Retype exactly the lines that run from the line with "-99,7 +99,7 @@" to the final line of the entries, keeping both ends and nothing else.

== Segment start ==

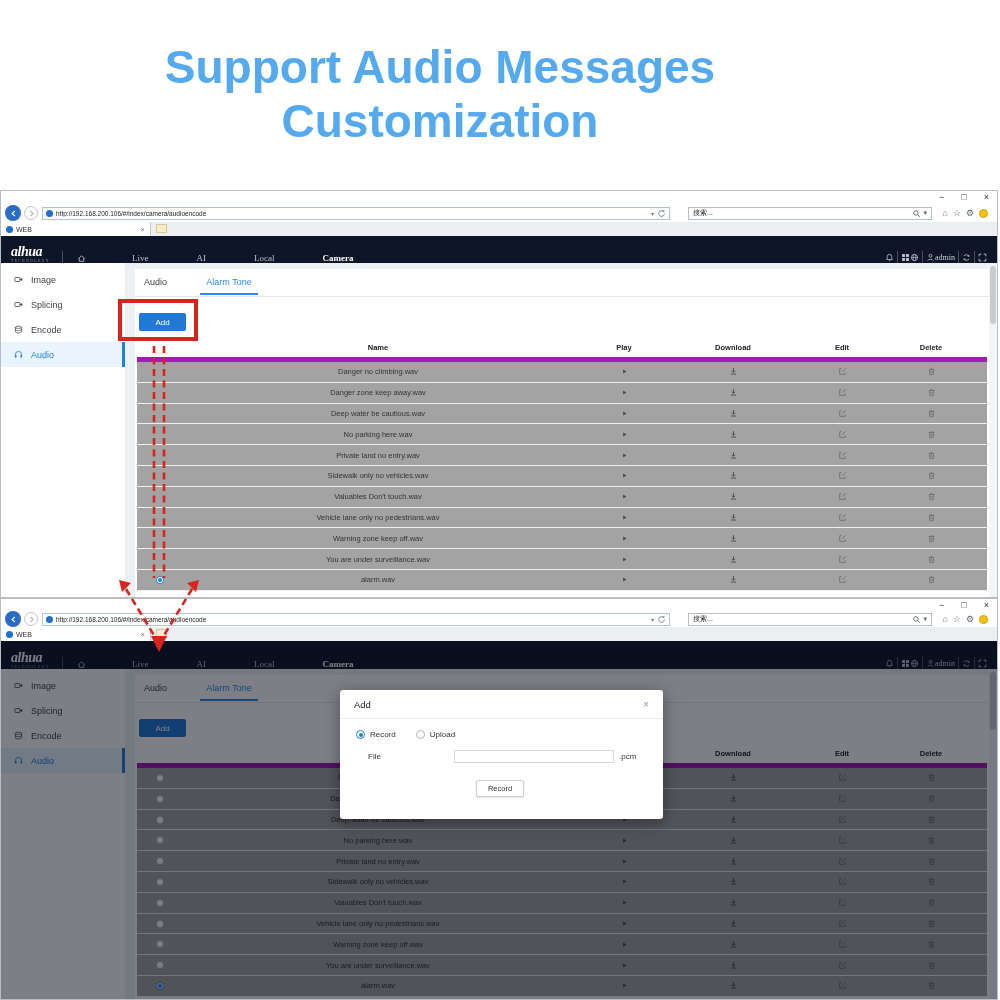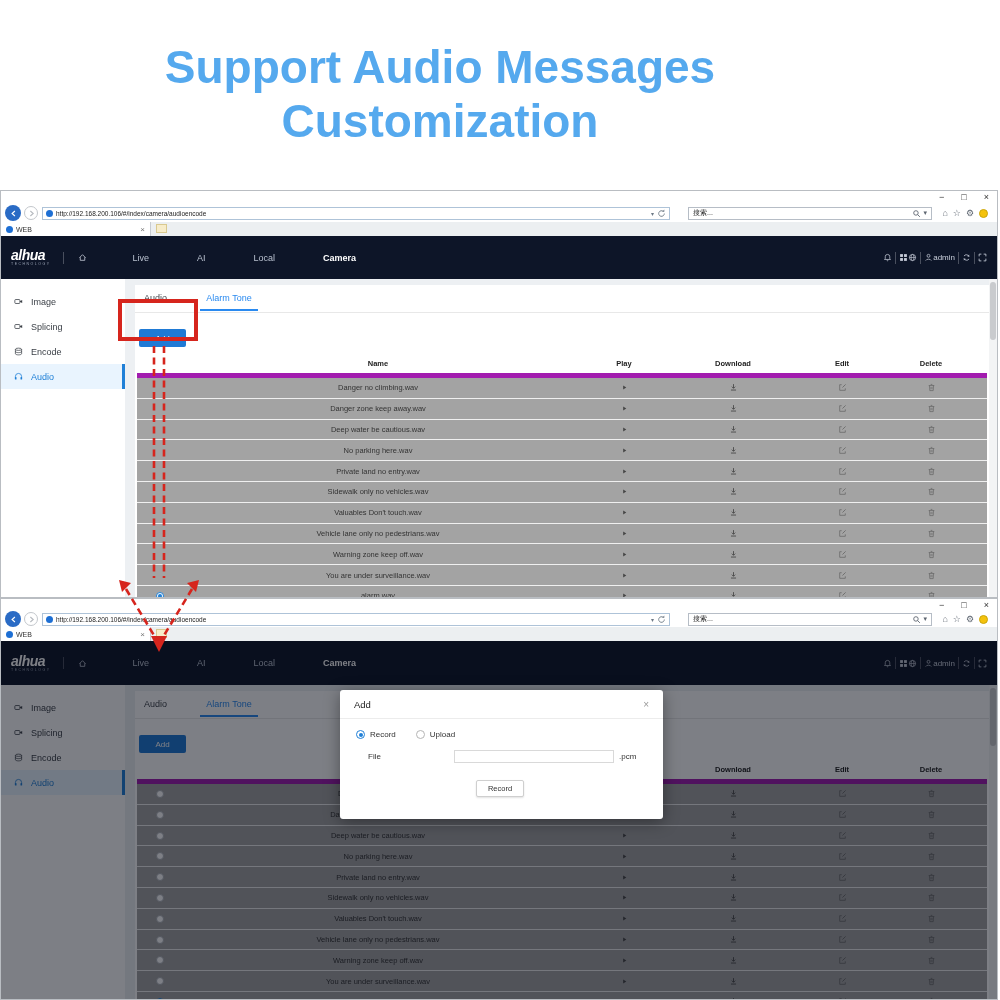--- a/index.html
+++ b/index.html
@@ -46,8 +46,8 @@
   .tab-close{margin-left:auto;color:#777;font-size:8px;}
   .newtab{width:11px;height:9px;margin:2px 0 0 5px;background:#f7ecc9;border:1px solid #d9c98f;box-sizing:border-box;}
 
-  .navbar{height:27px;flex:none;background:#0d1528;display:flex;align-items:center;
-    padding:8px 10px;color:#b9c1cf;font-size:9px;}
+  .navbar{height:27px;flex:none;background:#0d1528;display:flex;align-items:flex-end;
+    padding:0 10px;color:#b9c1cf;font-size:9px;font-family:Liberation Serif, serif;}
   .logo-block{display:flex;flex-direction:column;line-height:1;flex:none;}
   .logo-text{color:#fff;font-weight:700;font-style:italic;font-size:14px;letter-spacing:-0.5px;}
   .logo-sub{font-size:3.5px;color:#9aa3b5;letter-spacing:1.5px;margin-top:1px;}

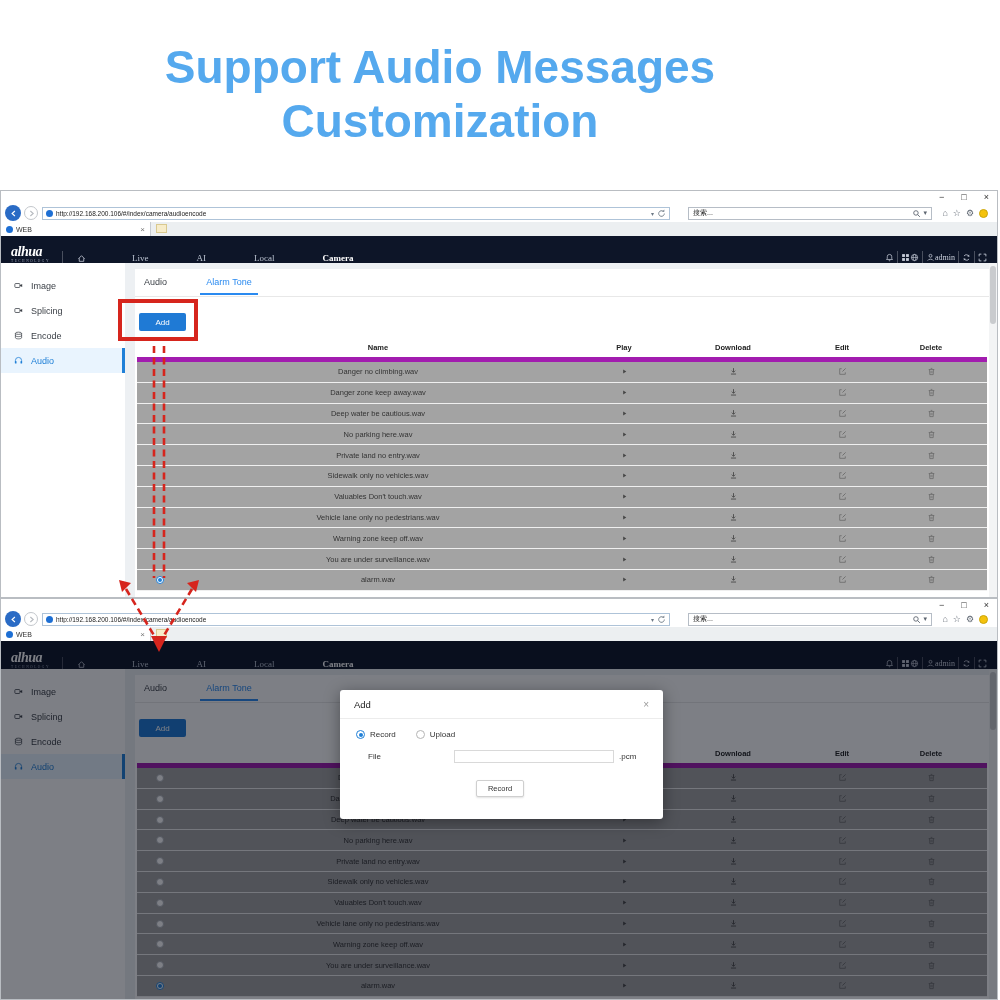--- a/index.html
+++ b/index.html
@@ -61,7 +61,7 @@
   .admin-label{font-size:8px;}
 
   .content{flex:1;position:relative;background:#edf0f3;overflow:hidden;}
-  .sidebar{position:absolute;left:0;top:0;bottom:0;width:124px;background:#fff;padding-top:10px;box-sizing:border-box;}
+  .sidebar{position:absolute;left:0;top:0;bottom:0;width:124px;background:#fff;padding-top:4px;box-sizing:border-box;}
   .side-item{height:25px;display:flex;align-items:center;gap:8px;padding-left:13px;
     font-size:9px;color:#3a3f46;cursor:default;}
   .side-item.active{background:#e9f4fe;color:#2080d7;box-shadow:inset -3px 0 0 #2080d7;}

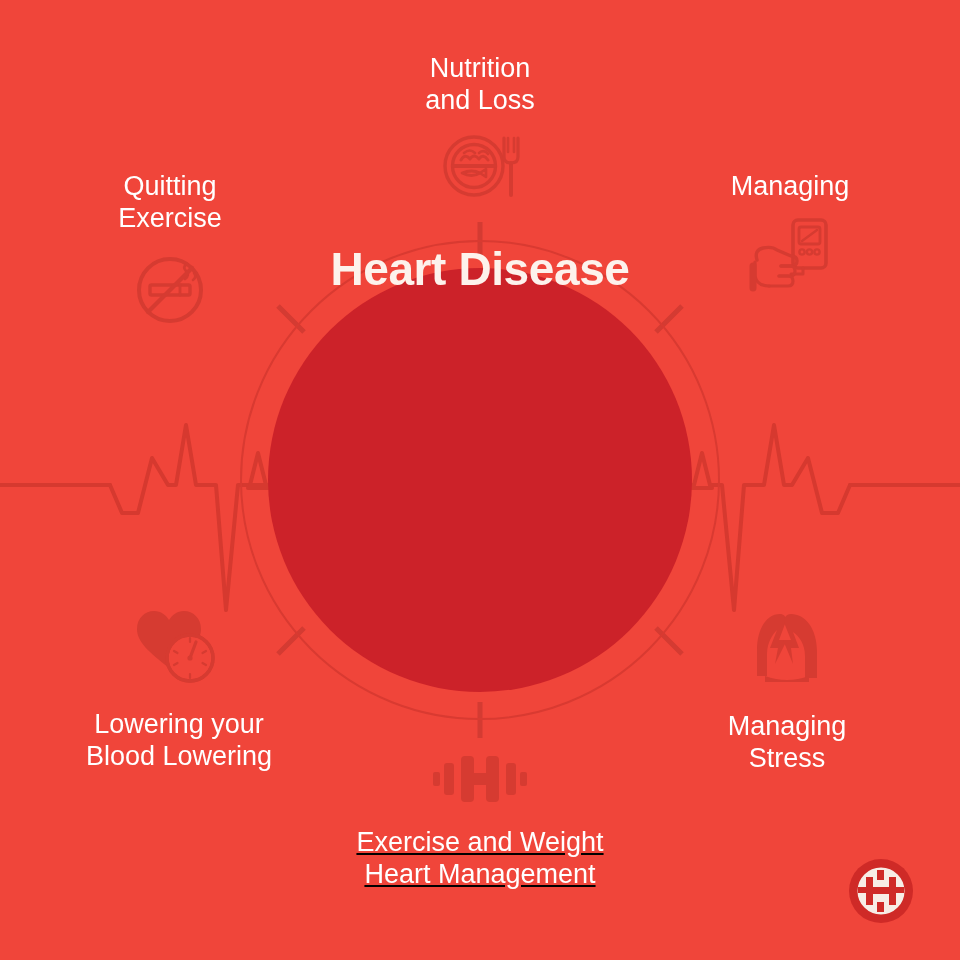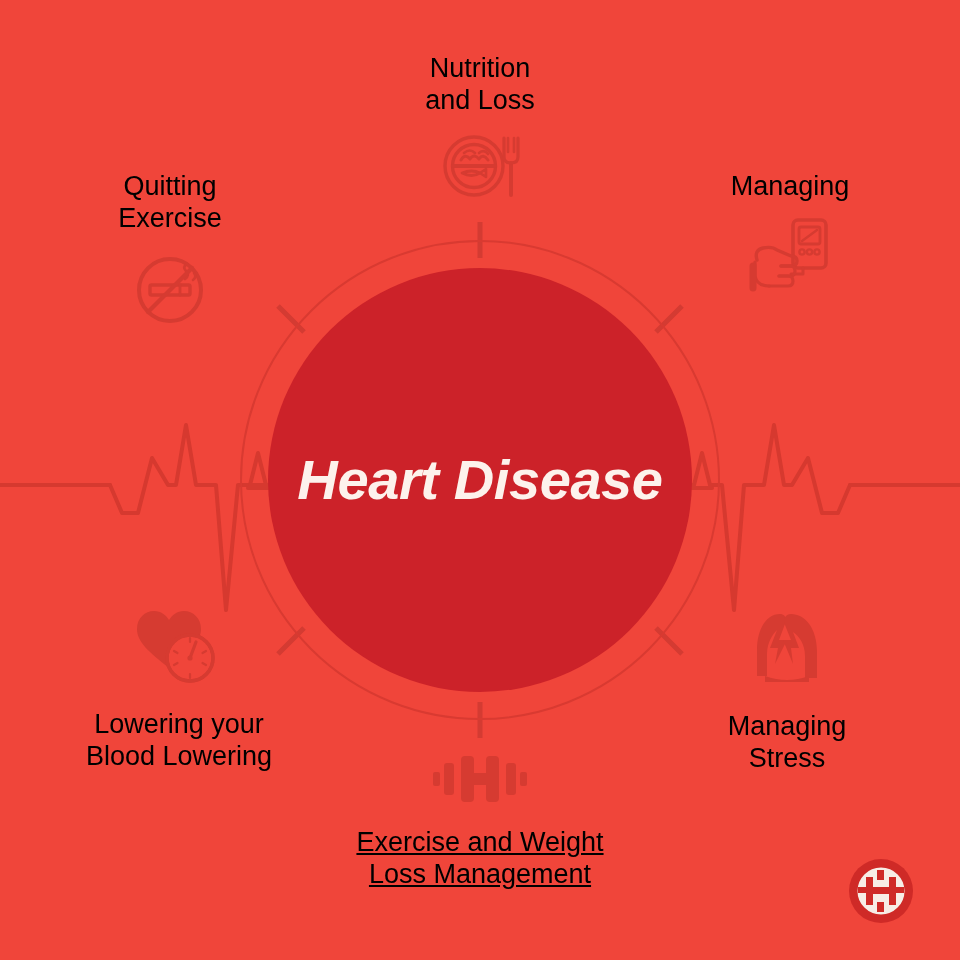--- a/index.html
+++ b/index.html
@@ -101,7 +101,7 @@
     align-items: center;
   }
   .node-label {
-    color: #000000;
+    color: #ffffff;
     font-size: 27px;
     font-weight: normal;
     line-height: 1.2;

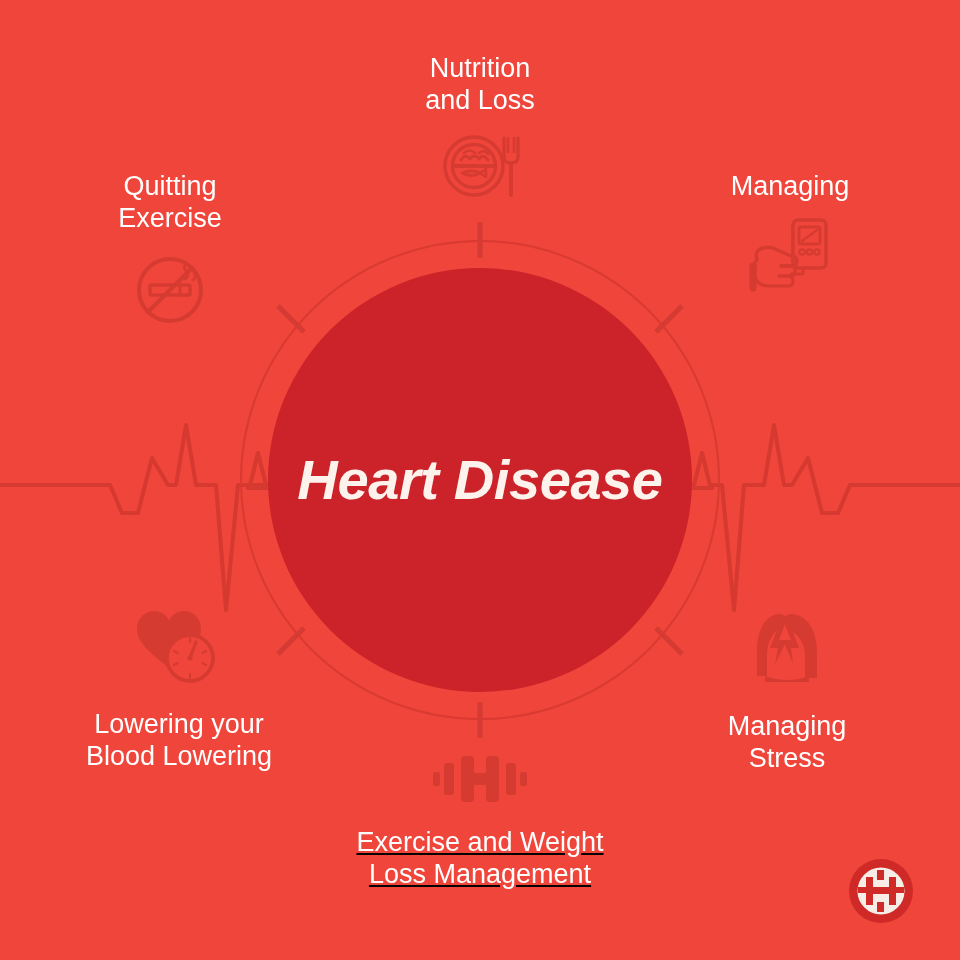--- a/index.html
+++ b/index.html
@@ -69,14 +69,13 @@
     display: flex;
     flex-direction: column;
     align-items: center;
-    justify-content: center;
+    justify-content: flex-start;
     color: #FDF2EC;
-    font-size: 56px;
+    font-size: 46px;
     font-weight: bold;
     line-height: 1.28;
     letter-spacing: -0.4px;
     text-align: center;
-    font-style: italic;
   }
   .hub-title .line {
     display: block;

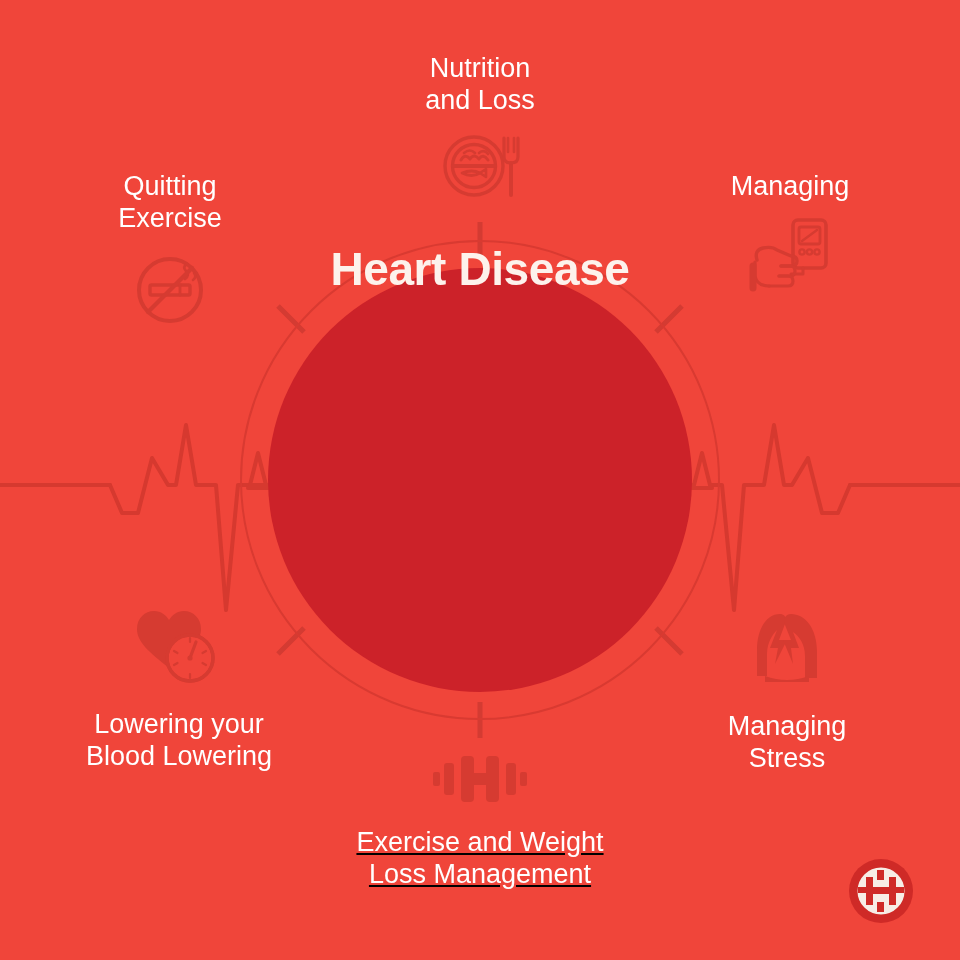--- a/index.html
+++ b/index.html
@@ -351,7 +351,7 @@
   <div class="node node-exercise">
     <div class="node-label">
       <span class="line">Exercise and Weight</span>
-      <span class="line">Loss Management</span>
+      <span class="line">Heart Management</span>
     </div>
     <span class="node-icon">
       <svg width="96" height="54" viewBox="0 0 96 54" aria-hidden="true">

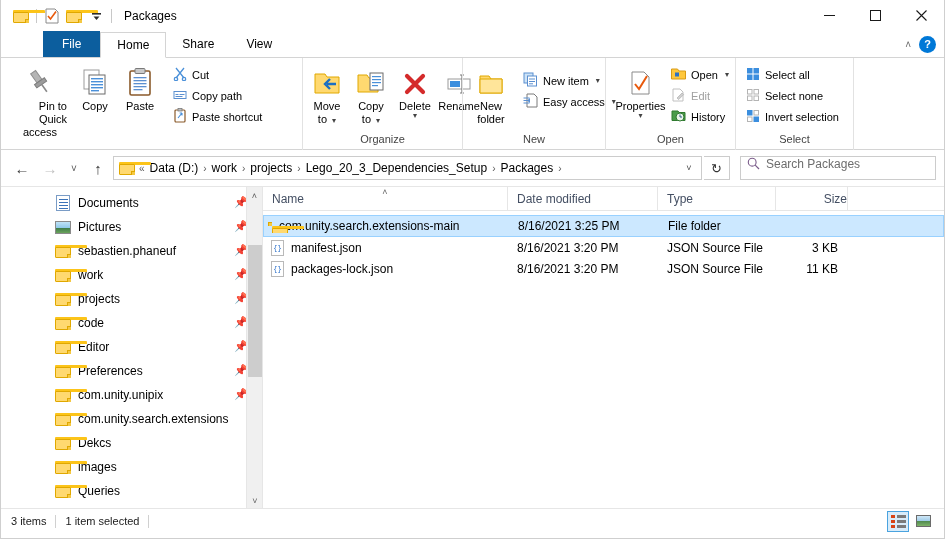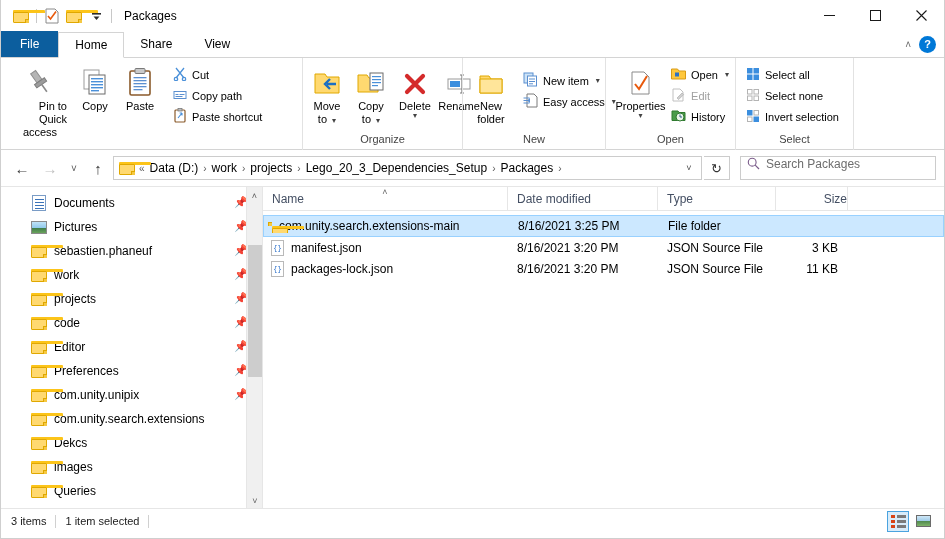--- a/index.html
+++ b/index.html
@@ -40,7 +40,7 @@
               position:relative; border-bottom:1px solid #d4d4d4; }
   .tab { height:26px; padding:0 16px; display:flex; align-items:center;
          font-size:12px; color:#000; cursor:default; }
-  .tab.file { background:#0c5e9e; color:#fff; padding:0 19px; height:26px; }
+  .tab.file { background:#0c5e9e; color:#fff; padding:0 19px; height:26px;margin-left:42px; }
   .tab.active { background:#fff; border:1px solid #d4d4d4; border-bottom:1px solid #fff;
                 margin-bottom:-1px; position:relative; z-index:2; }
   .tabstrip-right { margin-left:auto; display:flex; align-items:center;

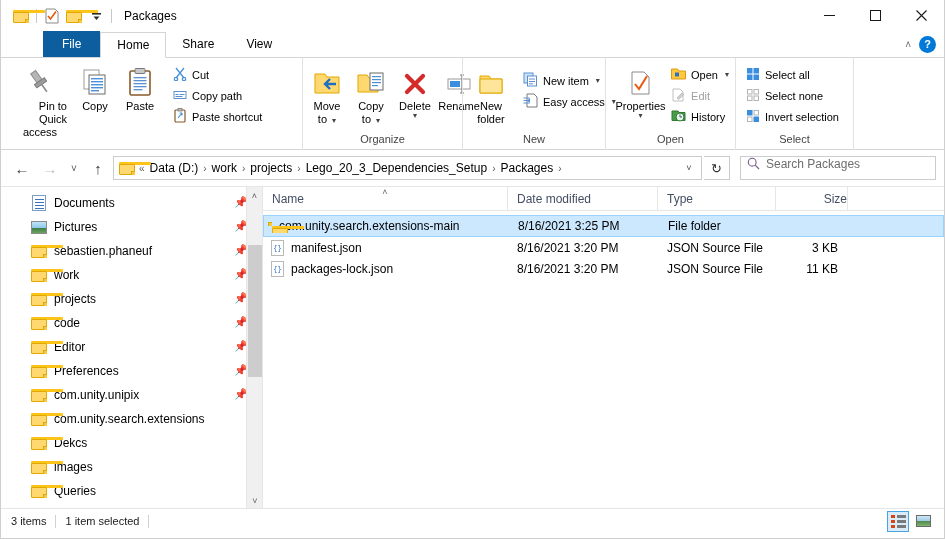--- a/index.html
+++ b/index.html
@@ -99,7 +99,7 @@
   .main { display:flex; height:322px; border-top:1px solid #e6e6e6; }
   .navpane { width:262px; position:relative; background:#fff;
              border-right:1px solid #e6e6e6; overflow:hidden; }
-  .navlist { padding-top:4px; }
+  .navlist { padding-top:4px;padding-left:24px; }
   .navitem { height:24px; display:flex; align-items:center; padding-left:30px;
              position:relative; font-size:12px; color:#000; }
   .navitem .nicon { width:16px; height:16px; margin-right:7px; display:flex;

== Segment end ==

Solution to the exercise
@@ -99,7 +99,7 @@
   .main { display:flex; height:322px; border-top:1px solid #e6e6e6; }
   .navpane { width:262px; position:relative; background:#fff;
              border-right:1px solid #e6e6e6; overflow:hidden; }
-  .navlist { padding-top:4px; }
+  .navlist { padding-top:4px;padding-left:24px; }
   .navitem { height:24px; display:flex; align-items:center; padding-left:30px;
              position:relative; font-size:12px; color:#000; }
   .navitem .nicon { width:16px; height:16px; margin-right:7px; display:flex;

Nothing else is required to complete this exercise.